"""
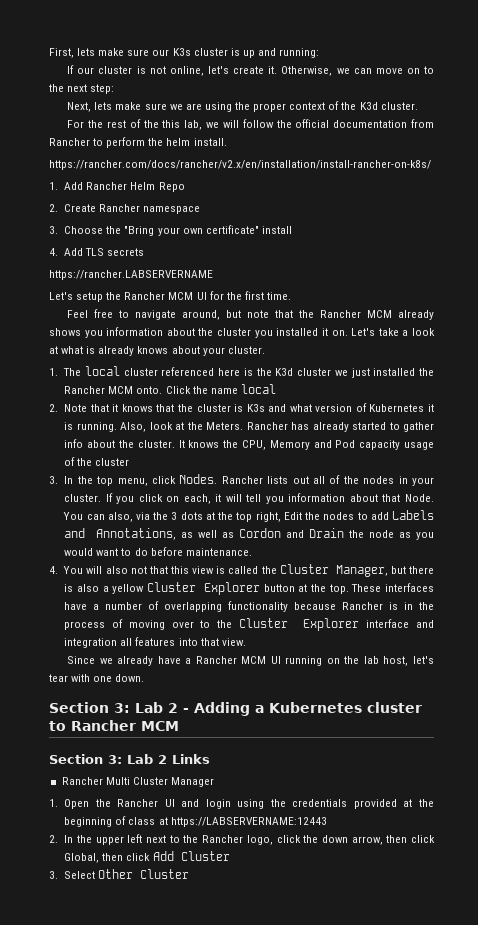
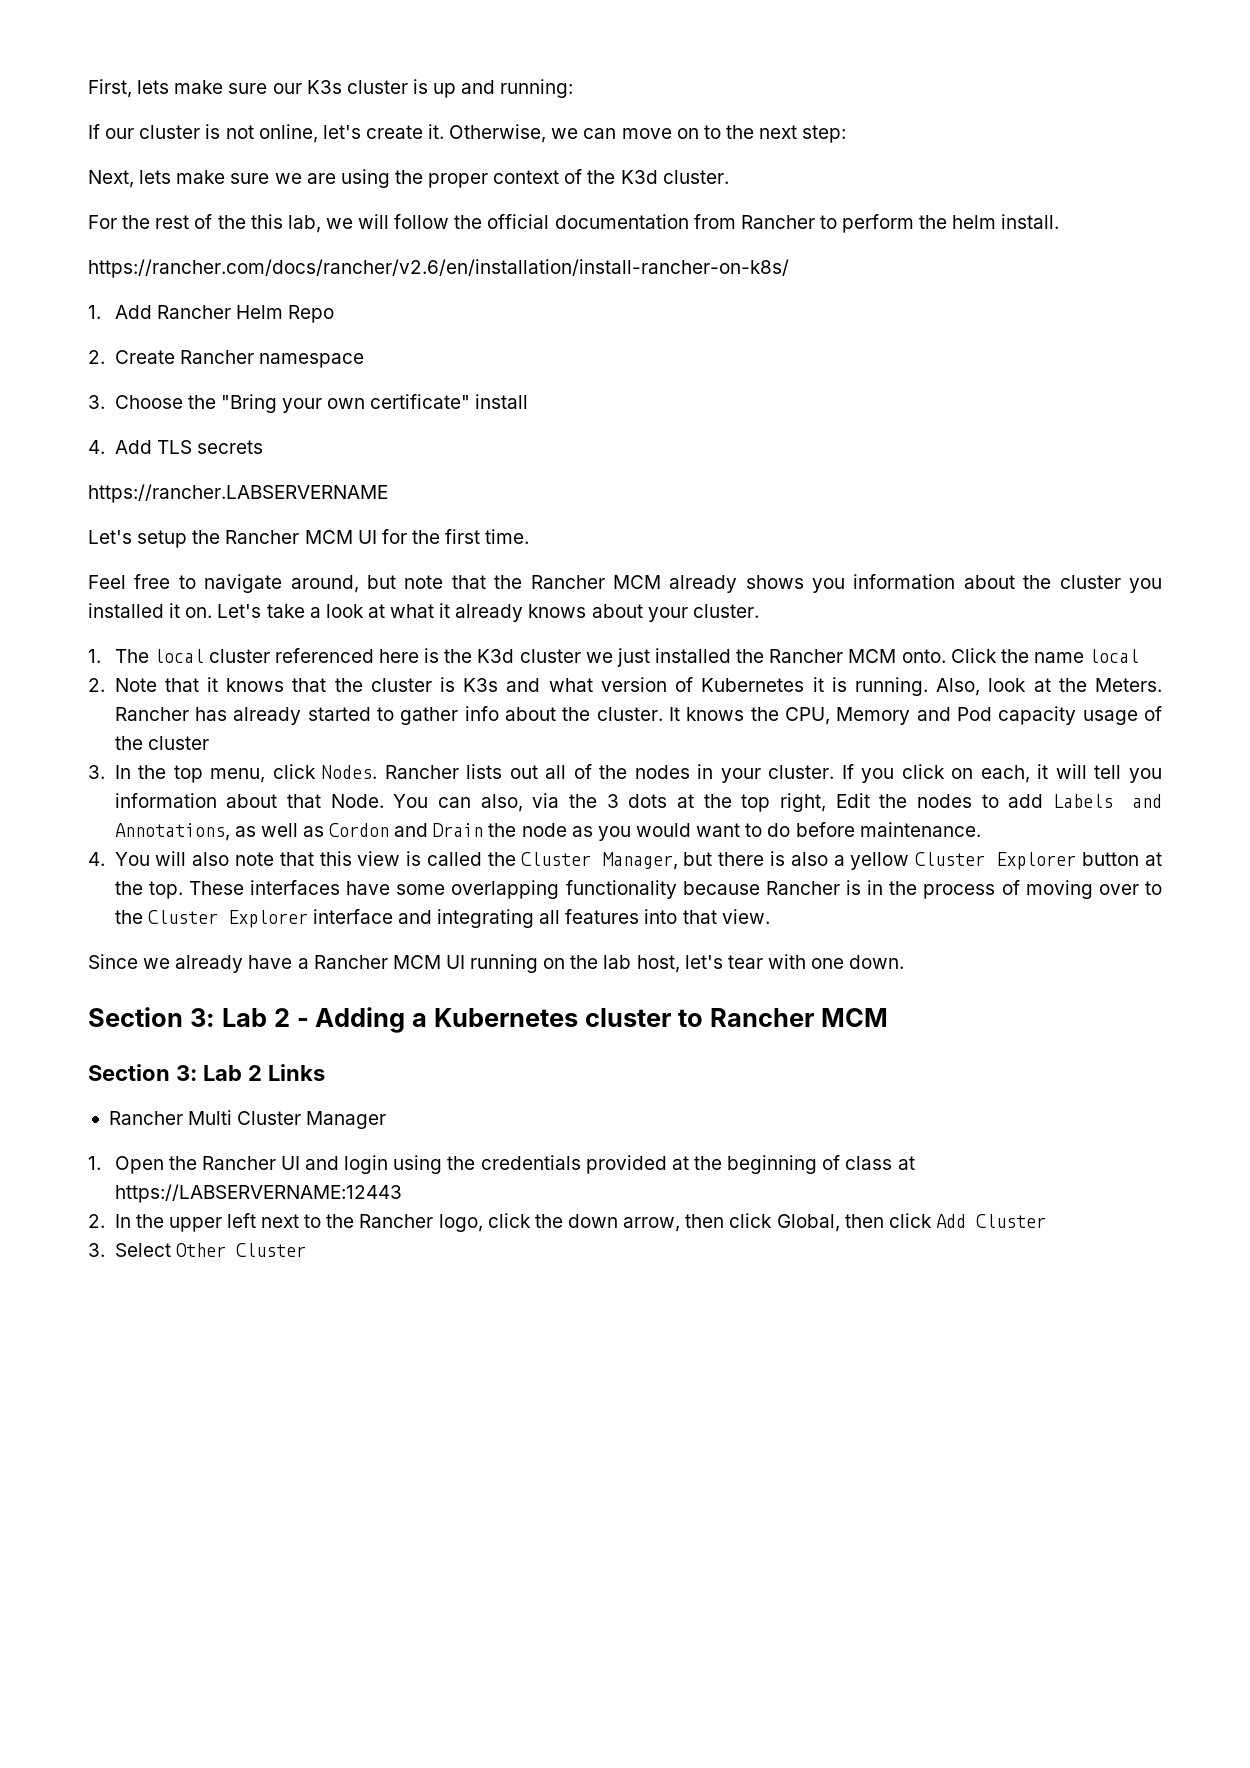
- https://rancher.com/docs/rancher/v2.x/en/installation/install-rancher-on-k8s/
+ https://rancher.com/docs/rancher/v2.6/en/installation/install-rancher-on-k8s/
- Let's take a look at what is already knows about your cluster.
+ Let's take a look at what it already knows about your cluster.
- 4. You will also not that this view is called the Cluster Manager, but there is also a yellow Cluster Explorer button at the top.
+ 4. You will also note that this view is called the Cluster Manager, but there is also a yellow Cluster Explorer button at the top.
- These interfaces have a number of overlapping functionality because Rancher is in the process of moving over to the Cluster Explorer interface and integration all features into that view.
+ These interfaces have some overlapping functionality because Rancher is in the process of moving over to the Cluster Explorer interface and integrating all features into that view.

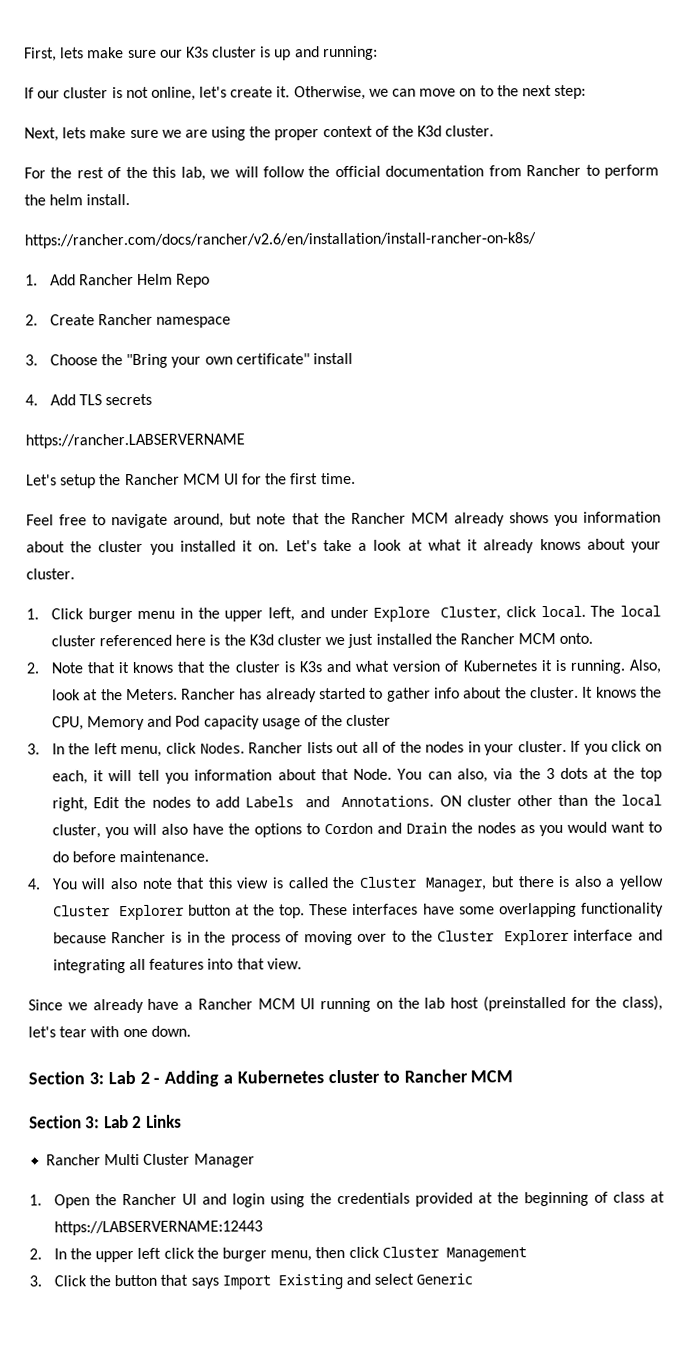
- 1. The local cluster referenced here is the K3d cluster we just installed the Rancher MCM onto. Click the name local
+ 1. Click burger menu in the upper left, and under Explore Cluster, click local. The local cluster referenced here is the K3d cluster we just installed the Rancher MCM onto.
- 3. In the top menu, click Nodes.
+ 3. In the left menu, click Nodes.
- You can also, via the 3 dots at the top right, Edit the nodes to add Labels and Annotations, as well as Cordon and Drain the node as you would want to do before maintenance.
+ You can also, via the 3 dots at the top right, Edit the nodes to add Labels and Annotations. ON cluster other than the local cluster, you will also have the options to Cordon and Drain the nodes as you would want to do before maintenance.
- Since we already have a Rancher MCM UI running on the lab host, let's tear with one down.
+ Since we already have a Rancher MCM UI running on the lab host (preinstalled for the class), let's tear with one down.
- 2. In the upper left next to the Rancher logo, click the down arrow, then click Global, then click Add Cluster
- 3. Select Other Cluster
+ 2. In the upper left click the burger menu, then click Cluster Management
+ 3. Click the button that says Import Existing and select Generic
"""
▸ What you need to do
Up to and including the line containing "- Since we already", quote each line of the entries above from the very first, please, exactly and without images.

▸ Written reply
- https://rancher.com/docs/rancher/v2.x/en/installation/install-rancher-on-k8s/
+ https://rancher.com/docs/rancher/v2.6/en/installation/install-rancher-on-k8s/
- Let's take a look at what is already knows about your cluster.
+ Let's take a look at what it already knows about your cluster.
- 4. You will also not that this view is called the Cluster Manager, but there is also a yellow Cluster Explorer button at the top.
+ 4. You will also note that this view is called the Cluster Manager, but there is also a yellow Cluster Explorer button at the top.
- These interfaces have a number of overlapping functionality because Rancher is in the process of moving over to the Cluster Explorer interface and integration all features into that view.
+ These interfaces have some overlapping functionality because Rancher is in the process of moving over to the Cluster Explorer interface and integrating all features into that view.

- 1. The local cluster referenced here is the K3d cluster we just installed the Rancher MCM onto. Click the name local
+ 1. Click burger menu in the upper left, and under Explore Cluster, click local. The local cluster referenced here is the K3d cluster we just installed the Rancher MCM onto.
- 3. In the top menu, click Nodes.
+ 3. In the left menu, click Nodes.
- You can also, via the 3 dots at the top right, Edit the nodes to add Labels and Annotations, as well as Cordon and Drain the node as you would want to do before maintenance.
+ You can also, via the 3 dots at the top right, Edit the nodes to add Labels and Annotations. ON cluster other than the local cluster, you will also have the options to Cordon and Drain the nodes as you would want to do before maintenance.
- Since we already have a Rancher MCM UI running on the lab host, let's tear with one down.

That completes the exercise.